**ABOUT THIS EXERCISE**
Your output must consist solely of the lines from the one containing "Sep 03, 2025: 7300 -> none" through the end of the records, reproduced exactly.

Before and after images:
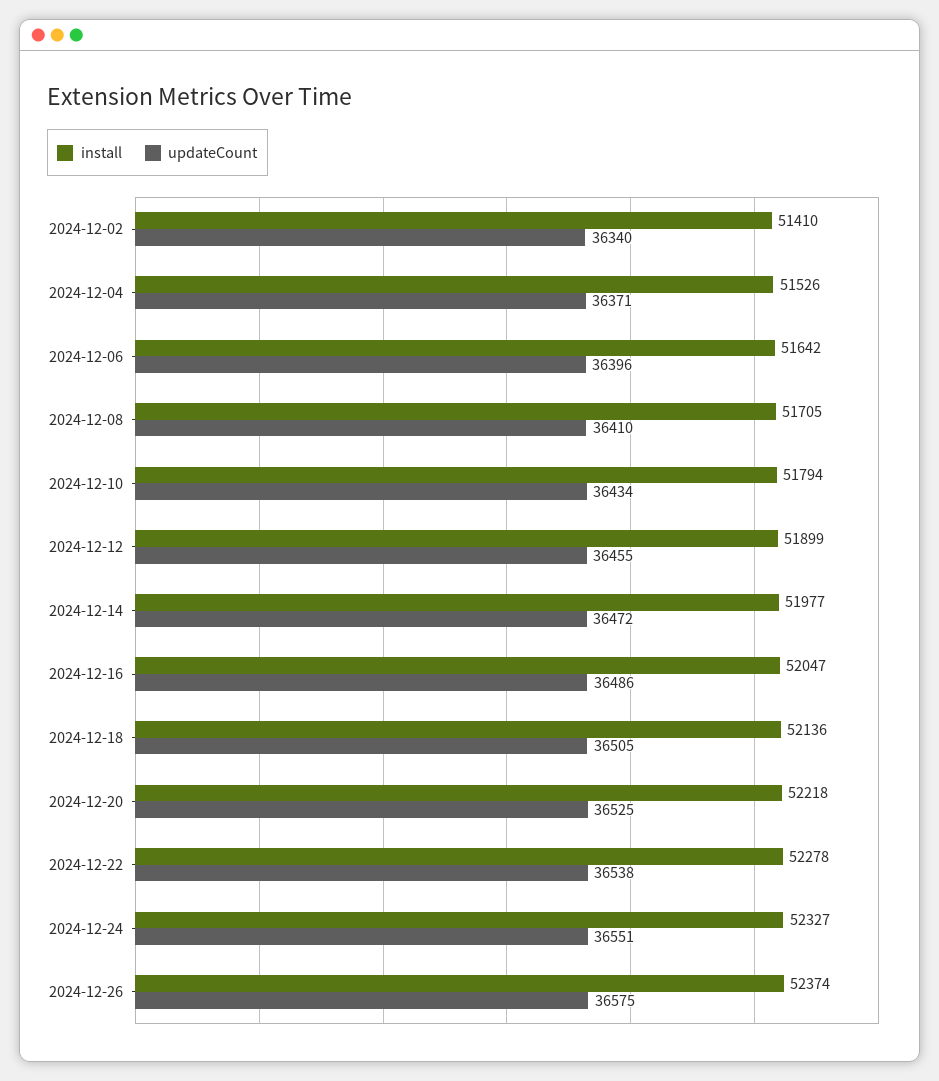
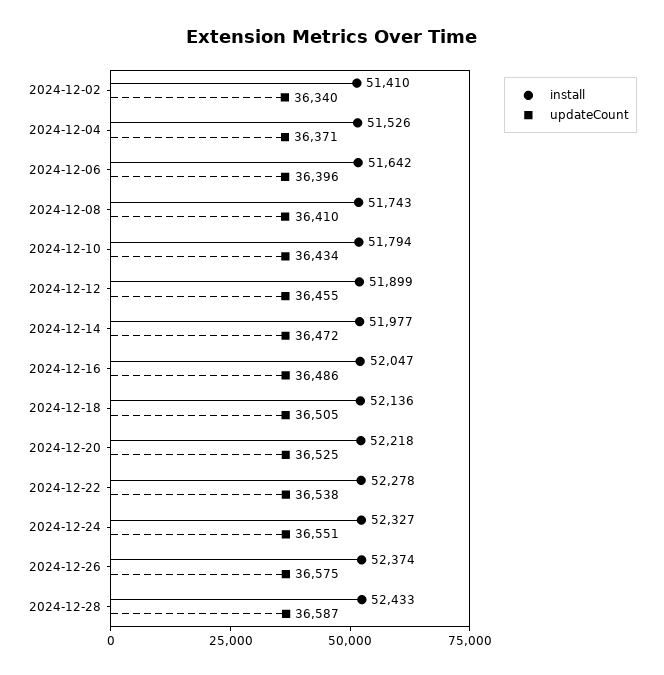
install, 2024-12-08: 51705 -> 51743
install, 2024-12-28: none -> 52433
updateCount, 2024-12-28: none -> 36587

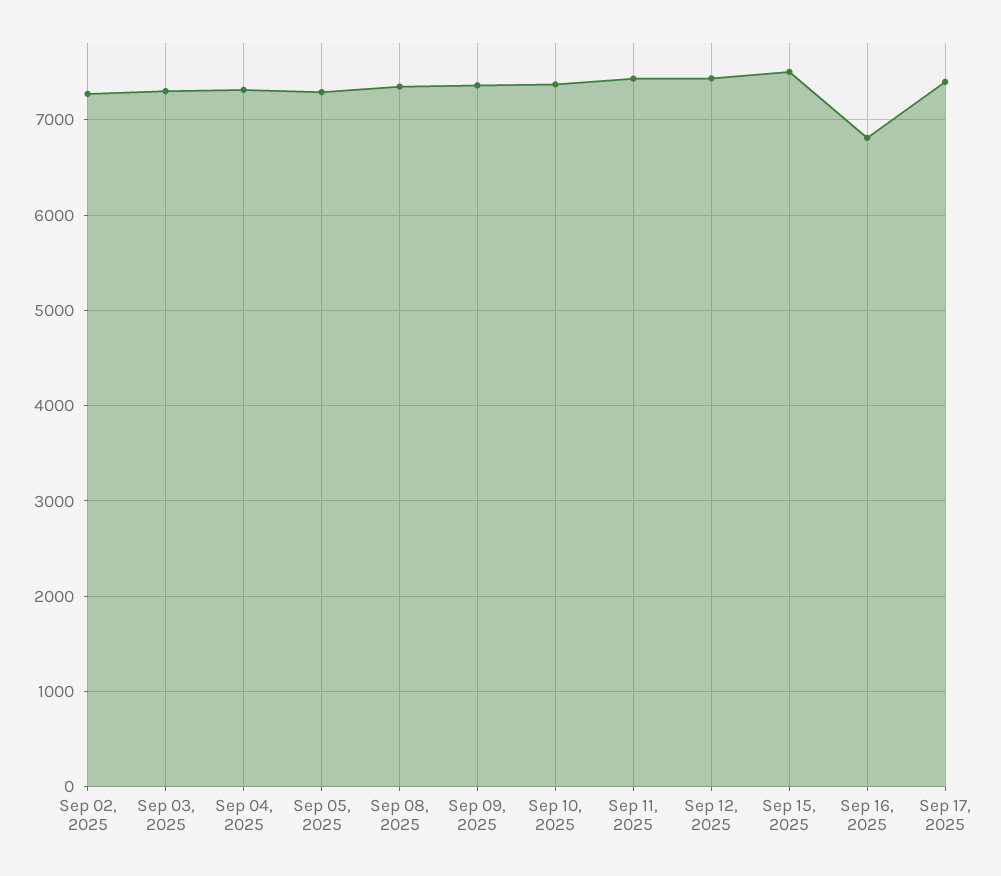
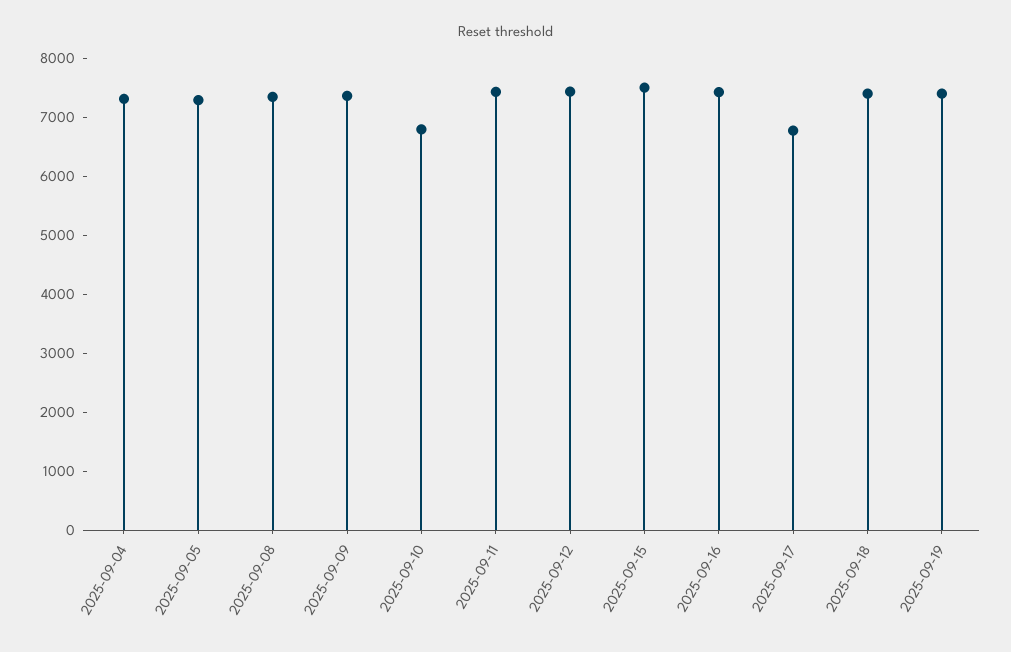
Sep 02, 2025: 7300 -> none
Sep 03, 2025: 7300 -> none
Sep 10, 2025: 7400 -> 6800
Sep 16, 2025: 6800 -> 7400
Sep 17, 2025: 7400 -> 6800
2025-09-18: none -> 7400
2025-09-19: none -> 7400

**WRITTEN REPLY**
Sep 03, 2025: 7300 -> none
Sep 10, 2025: 7400 -> 6800
Sep 16, 2025: 6800 -> 7400
Sep 17, 2025: 7400 -> 6800
2025-09-18: none -> 7400
2025-09-19: none -> 7400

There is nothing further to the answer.